• _What the exercise asks_
Copy every entry. Do not alter a single word.
━━━ Data shown
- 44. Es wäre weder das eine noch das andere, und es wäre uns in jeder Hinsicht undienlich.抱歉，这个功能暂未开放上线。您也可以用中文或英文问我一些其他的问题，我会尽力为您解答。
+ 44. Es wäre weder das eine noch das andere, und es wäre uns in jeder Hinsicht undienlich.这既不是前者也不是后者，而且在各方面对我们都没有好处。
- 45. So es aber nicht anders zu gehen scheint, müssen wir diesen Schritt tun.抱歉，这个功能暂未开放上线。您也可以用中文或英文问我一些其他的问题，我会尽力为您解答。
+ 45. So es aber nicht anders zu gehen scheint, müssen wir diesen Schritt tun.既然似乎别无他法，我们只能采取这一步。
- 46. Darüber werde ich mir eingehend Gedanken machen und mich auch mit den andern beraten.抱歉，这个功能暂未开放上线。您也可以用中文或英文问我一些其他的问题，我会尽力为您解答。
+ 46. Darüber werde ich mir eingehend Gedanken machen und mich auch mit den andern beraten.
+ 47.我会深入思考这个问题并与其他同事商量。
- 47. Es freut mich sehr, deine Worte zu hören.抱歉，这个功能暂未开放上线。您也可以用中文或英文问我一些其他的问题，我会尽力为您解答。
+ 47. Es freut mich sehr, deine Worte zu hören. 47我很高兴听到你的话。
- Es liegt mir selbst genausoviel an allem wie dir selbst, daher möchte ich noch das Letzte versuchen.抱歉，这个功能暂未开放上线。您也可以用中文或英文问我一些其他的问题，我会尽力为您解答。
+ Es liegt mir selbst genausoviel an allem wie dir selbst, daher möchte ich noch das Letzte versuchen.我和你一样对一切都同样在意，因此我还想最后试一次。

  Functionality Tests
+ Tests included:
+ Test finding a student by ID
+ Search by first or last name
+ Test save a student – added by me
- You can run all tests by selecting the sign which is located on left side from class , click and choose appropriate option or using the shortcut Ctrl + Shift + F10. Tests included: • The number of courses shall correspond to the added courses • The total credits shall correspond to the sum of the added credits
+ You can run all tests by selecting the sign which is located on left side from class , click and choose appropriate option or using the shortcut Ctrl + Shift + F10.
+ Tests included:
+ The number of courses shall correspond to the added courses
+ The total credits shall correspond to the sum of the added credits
━━━━━━
• _Task answer_
- 44. Es wäre weder das eine noch das andere, und es wäre uns in jeder Hinsicht undienlich.抱歉，这个功能暂未开放上线。您也可以用中文或英文问我一些其他的问题，我会尽力为您解答。
+ 44. Es wäre weder das eine noch das andere, und es wäre uns in jeder Hinsicht undienlich.这既不是前者也不是后者，而且在各方面对我们都没有好处。
- 45. So es aber nicht anders zu gehen scheint, müssen wir diesen Schritt tun.抱歉，这个功能暂未开放上线。您也可以用中文或英文问我一些其他的问题，我会尽力为您解答。
+ 45. So es aber nicht anders zu gehen scheint, müssen wir diesen Schritt tun.既然似乎别无他法，我们只能采取这一步。
- 46. Darüber werde ich mir eingehend Gedanken machen und mich auch mit den andern beraten.抱歉，这个功能暂未开放上线。您也可以用中文或英文问我一些其他的问题，我会尽力为您解答。
+ 46. Darüber werde ich mir eingehend Gedanken machen und mich auch mit den andern beraten.
+ 47.我会深入思考这个问题并与其他同事商量。
- 47. Es freut mich sehr, deine Worte zu hören.抱歉，这个功能暂未开放上线。您也可以用中文或英文问我一些其他的问题，我会尽力为您解答。
+ 47. Es freut mich sehr, deine Worte zu hören. 47我很高兴听到你的话。
- Es liegt mir selbst genausoviel an allem wie dir selbst, daher möchte ich noch das Letzte versuchen.抱歉，这个功能暂未开放上线。您也可以用中文或英文问我一些其他的问题，我会尽力为您解答。
+ Es liegt mir selbst genausoviel an allem wie dir selbst, daher möchte ich noch das Letzte versuchen.我和你一样对一切都同样在意，因此我还想最后试一次。

  Functionality Tests
+ Tests included:
+ Test finding a student by ID
+ Search by first or last name
+ Test save a student – added by me
- You can run all tests by selecting the sign which is located on left side from class , click and choose appropriate option or using the shortcut Ctrl + Shift + F10. Tests included: • The number of courses shall correspond to the added courses • The total credits shall correspond to the sum of the added credits
+ You can run all tests by selecting the sign which is located on left side from class , click and choose appropriate option or using the shortcut Ctrl + Shift + F10.
+ Tests included:
+ The number of courses shall correspond to the added courses
+ The total credits shall correspond to the sum of the added credits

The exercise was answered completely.